Dan Flannery, the director of the Begun Center for Violence Prevention Research and Education at Case Western Reserve University, cautioned that solely a lot a few police investigation may be gleaned from a couple of minutes of video.
“There is always context, there is the issue of what is the training and protocol within the division,” Flannery stated. “Violent behavior is unfortunately one of the most difficult things to predict.”
But attorneys for taking pictures victims’ households stated the footage helps a sample of police ignoring clear warning indicators about Card within the weeks previous to the taking pictures. One of the attorneys, Ben Gideon of Auburn, stated “watching that footage, knowing what happened approximately six weeks later, is chilling and surreal.”
The attorneys stated they’re trying ahead to an unbiased Army inspector normal’s full accounting of the occasions main as much as the shootings. Some of the knowledge they’ve gathered to date, together with the video launched Friday, is “highly concerning,” stated Travis Brennan, one other legal professional for the households.
“It’s one example of many of system failures. There is no question here that this is an individual who had overt warning signs,” Brennan stated.
The final affected person of 13 who had been admitted to Central Maine Medical Center after the taking pictures has been launched, hospital representatives stated Friday.
In addition to the inspector normal’s investigation, Gov. Janet Mills appointed an an unbiased fee led by a former state chief justice to assessment all elements of the tragedy.
The actions of authorities forward of and through mass shootings have come underneath rising scrutiny. Last yr, the Air Force was ordered to pay greater than $230 million in damages to survivors and victims’ households for failing to flag a conviction which may have stored the gunman in a 2017 church taking pictures in Texas from legally shopping for the weapon he used within the assault.

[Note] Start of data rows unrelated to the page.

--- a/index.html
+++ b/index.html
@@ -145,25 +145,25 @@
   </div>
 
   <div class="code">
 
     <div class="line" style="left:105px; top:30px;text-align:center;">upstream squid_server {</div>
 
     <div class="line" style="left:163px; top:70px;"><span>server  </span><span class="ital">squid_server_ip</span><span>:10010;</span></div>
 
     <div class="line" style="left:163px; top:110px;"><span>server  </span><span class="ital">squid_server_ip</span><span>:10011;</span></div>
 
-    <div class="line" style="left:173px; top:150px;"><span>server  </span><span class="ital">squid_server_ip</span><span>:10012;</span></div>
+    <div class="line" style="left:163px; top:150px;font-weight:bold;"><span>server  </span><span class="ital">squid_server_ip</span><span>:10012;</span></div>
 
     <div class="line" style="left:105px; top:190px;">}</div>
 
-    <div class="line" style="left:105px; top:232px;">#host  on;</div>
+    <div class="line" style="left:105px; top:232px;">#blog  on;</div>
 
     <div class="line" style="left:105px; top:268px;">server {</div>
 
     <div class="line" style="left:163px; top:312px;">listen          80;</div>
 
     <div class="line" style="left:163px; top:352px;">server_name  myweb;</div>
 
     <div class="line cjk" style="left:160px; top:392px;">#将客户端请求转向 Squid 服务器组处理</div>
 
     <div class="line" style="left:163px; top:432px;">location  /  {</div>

After a gunman fatally shot 19 youngsters and two lecturers on the college in Uvalde final yr, state lawmakers issued a scathing report faulting regulation enforcement at each stage with failing “to prioritize saving innocent lives over their own safety.” Several officers misplaced their jobs over the halting and haphazard response, and a state prosecutor remains to be contemplating whether or not to carry felony expenses.